Mod parent down (Score:2)
Would you care to read the article and address the claims that the NEW Theora is just as good as H264 for web video (small formats) but not hi-def?
No?? Then you are OT.
Where are we winning? (Score:5, Insightful)
FTFA: Ogg Theora is becoming a big deal
I have worked at various companies, from small ventures up to well-known large corporations and have found the same thing at each. Employees think that their company is pretty well-known in their respective fields. While it may be true of some companies (IBM, Microsoft, Amazon, Johnson & Johnson, just to name a few), most third party vendors are mere gnats on the backs of those wildebeests.
This is myopia caused by too much focus on a specialized area. Yes, maybe within a very limited sector your technology may be making inroads, in general you are nothing more than a butterfly flapping its wings. Theora is not becoming a big deal. It is just another codec, and one that isn't particularly popular.
There are technical issues that need to be addressed technically, not simply (as the author of the article does) waved away as a future feature to be implemented when the codec becomes more popular. It will never become more popular until it can offer sufficient reason to switch. Relying on the negative influence of patent encumbrance to drive people towards the codec is a losing proposition. It is a reactive strategy that cannot eventually win.

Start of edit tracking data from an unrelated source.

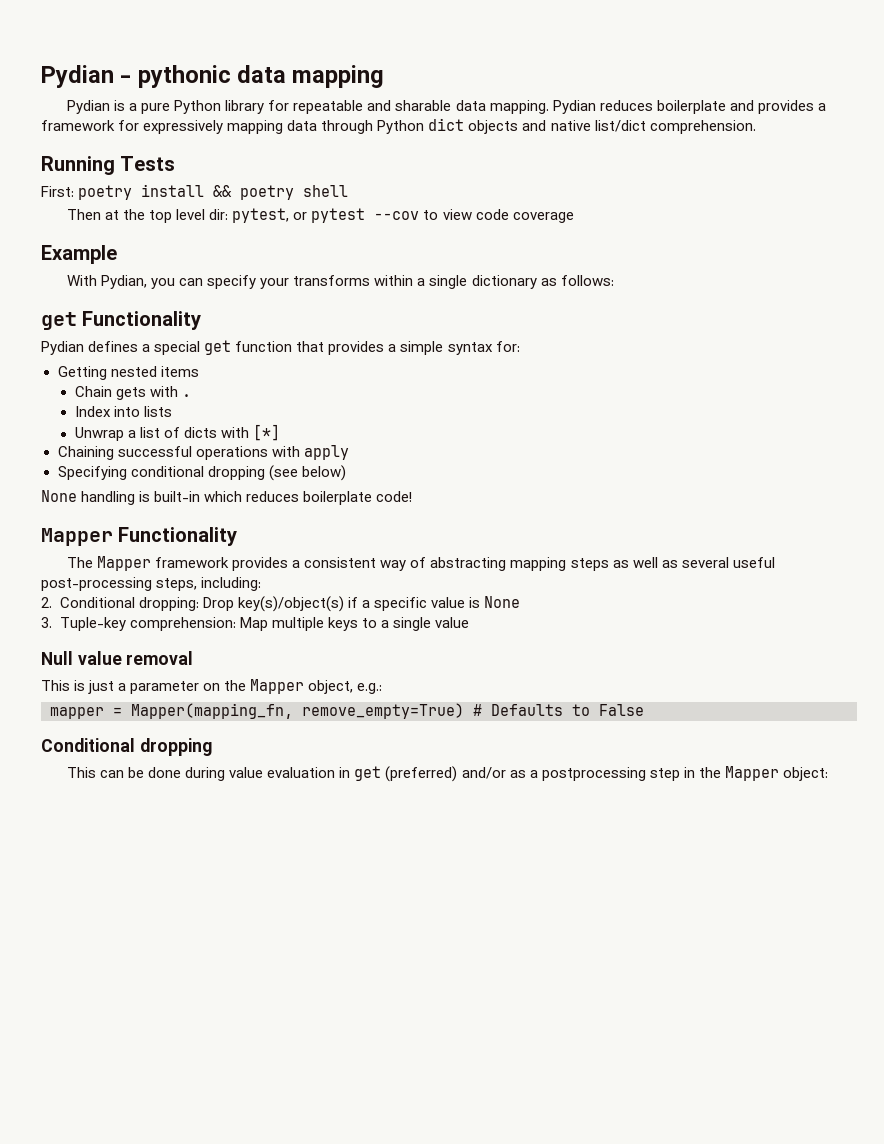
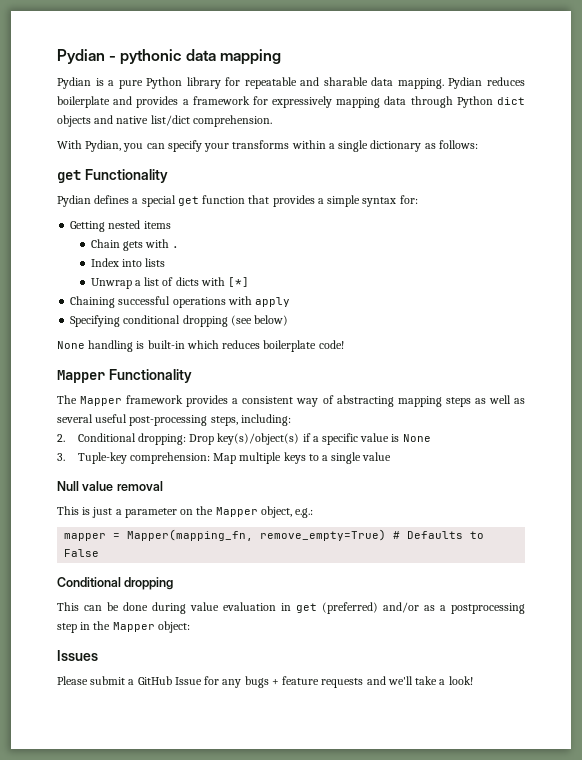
- Running Tests
- First: poetry install && poetry shell
- Then at the top level dir: pytest, or pytest --cov to view code coverage
- Example
+ Issues
+ Please submit a GitHub Issue for any bugs + feature requests and we'll take a look!

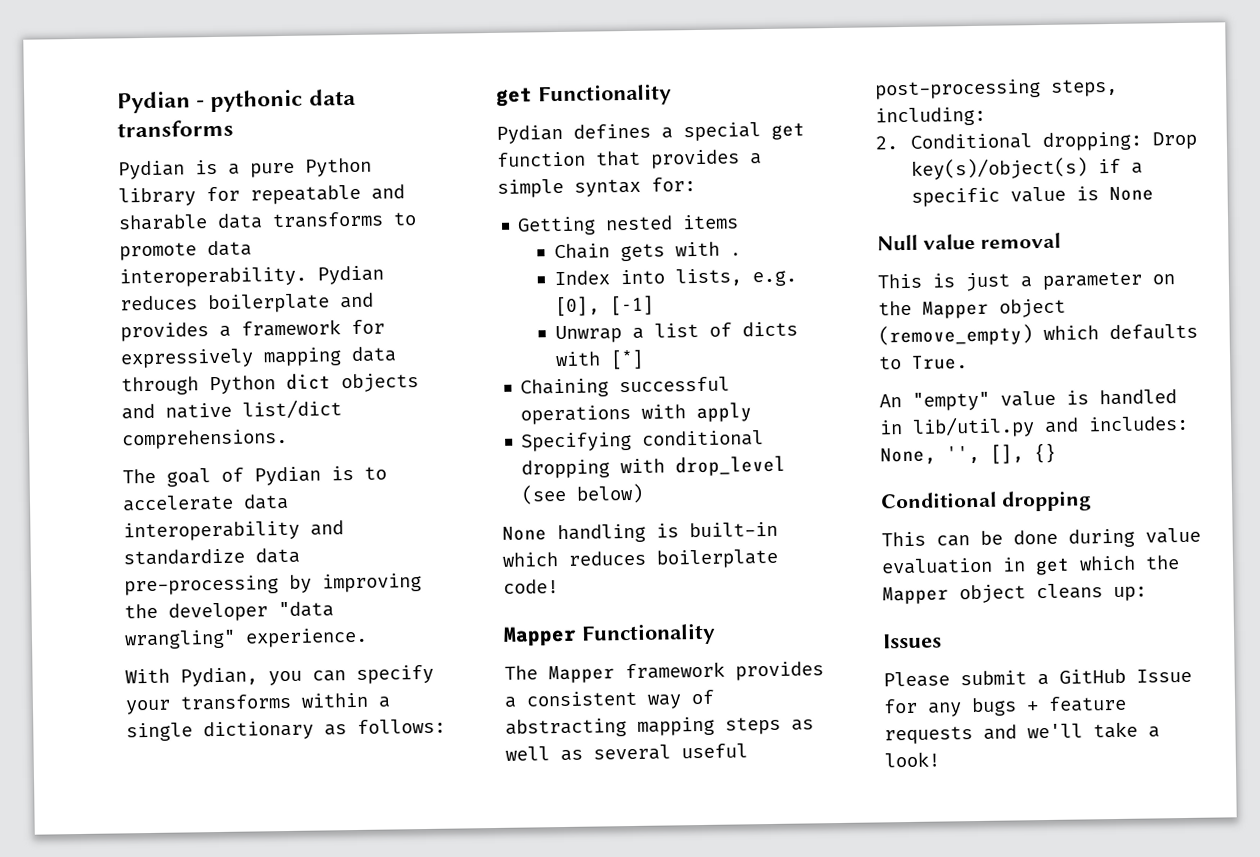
- Pydian - pythonic data mapping
+ Pydian - pythonic data transforms
- Pydian is a pure Python library for repeatable and sharable data mapping.
+ Pydian is a pure Python library for repeatable and sharable data transforms to promote data interoperability.
- Pydian reduces boilerplate and provides a framework for expressively mapping data through Python dict objects and native list/dict comprehension.
+ Pydian reduces boilerplate and provides a framework for expressively mapping data through Python dict objects and native list/dict comprehensions.
+ The goal of Pydian is to accelerate data interoperability and standardize data pre-processing by improving the developer "data wrangling" experience.
- Index into lists
+ Index into lists, e.g. [0], [-1]
- Specifying conditional dropping (see below)
+ Specifying conditional dropping with drop_level (see below)
- 3. Tuple-key comprehension: Map multiple keys to a single value
- This is just a parameter on the Mapper object, e.g.:
- mapper = Mapper(mapping_fn, remove_empty=True) # Defaults to False
+ This is just a parameter on the Mapper object (remove_empty) which defaults to True.
+ An "empty" value is handled in lib/util.py and includes: None, '', [], {}
- This can be done during value evaluation in get (preferred) and/or as a postprocessing step in the Mapper object:
+ This can be done during value evaluation in get which the Mapper object cleans up:

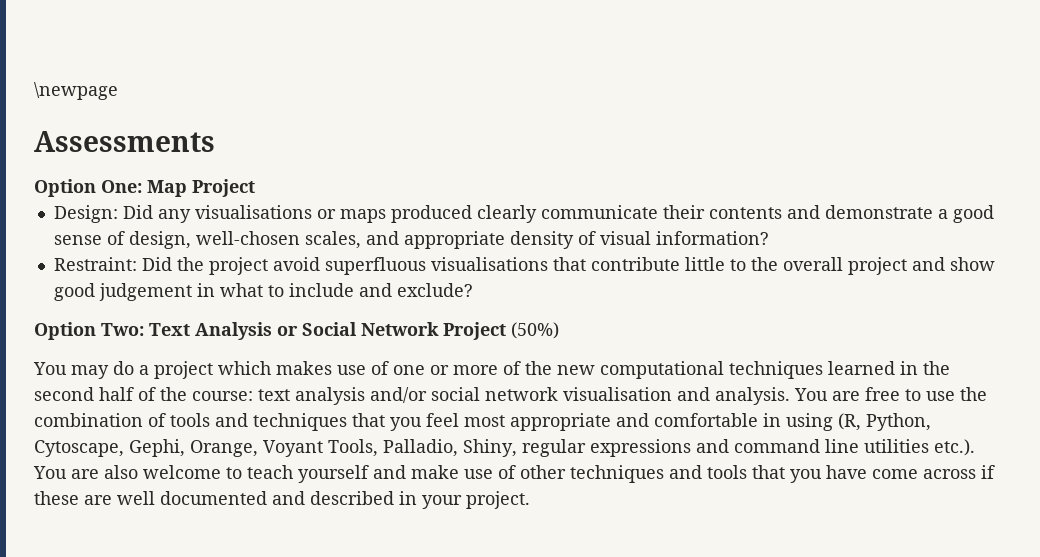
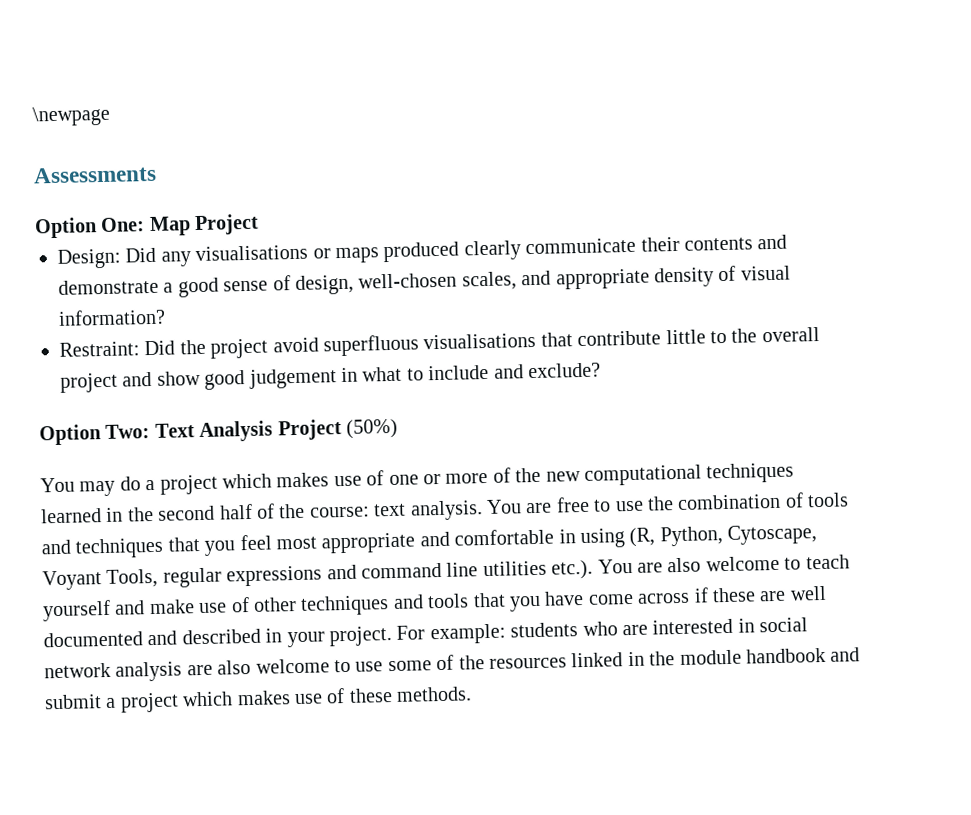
- Option Two: Text Analysis or Social Network Project (50%)
+ Option Two: Text Analysis Project (50%)
- You may do a project which makes use of one or more of the new computational techniques learned in the second half of the course: text analysis and/or social network visualisation and analysis.
+ You may do a project which makes use of one or more of the new computational techniques learned in the second half of the course: text analysis.
- You are free to use the combination of tools and techniques that you feel most appropriate and comfortable in using (R, Python, Cytoscape, Gephi, Orange, Voyant Tools, Palladio, Shiny, regular expressions and command line utilities etc.). You are also welcome to teach yourself and make use of other techniques and tools that you have come across if these are well documented and described in your project.
+ You are free to use the combination of tools and techniques that you feel most appropriate and comfortable in using (R, Python, Cytoscape, Voyant Tools, regular expressions and command line utilities etc.). You are also welcome to teach yourself and make use of other techniques and tools that you have come across if these are well documented and described in your project.
+ For example: students who are interested in social network analysis are also welcome to use some of the resources linked in the module handbook and submit a project which makes use of these methods.

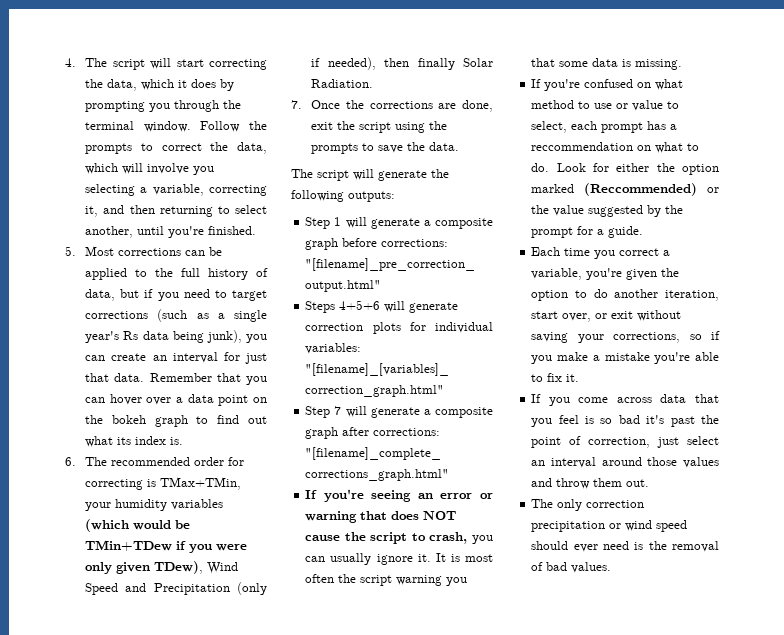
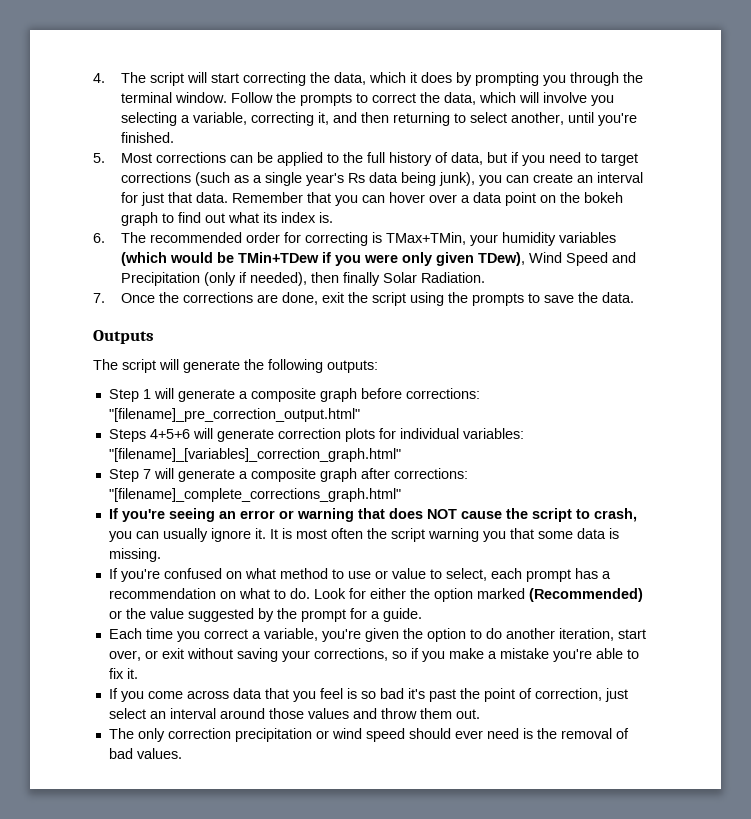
+ Outputs
- If you're confused on what method to use or value to select, each prompt has a reccommendation on what to do.
+ If you're confused on what method to use or value to select, each prompt has a recommendation on what to do.
- Look for either the option marked (Reccommended) or the value suggested by the prompt for a guide.
+ Look for either the option marked (Recommended) or the value suggested by the prompt for a guide.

What struck me most about this article was how even the FSF is not particularly behind Theora, per se. They are for "patent unencumbered" codecs, so they have no real inclination to push Theora in the marketplace. Without a proactive strategy to push Theora both in a business sense as well as technically, it will flounder.
Another codec bites the dust. Big deal.
... wait we already lost!? When did that happen? (Score:2, Insightful)
I dunno but I think "bites the dust" is a bit of a hyperbolic overstatement, don't you? I mean, I doubt Theora's market relevance or market saturation is on any sort of *decline* even if it clearly isn't catching up to h264 in any strategically important way either.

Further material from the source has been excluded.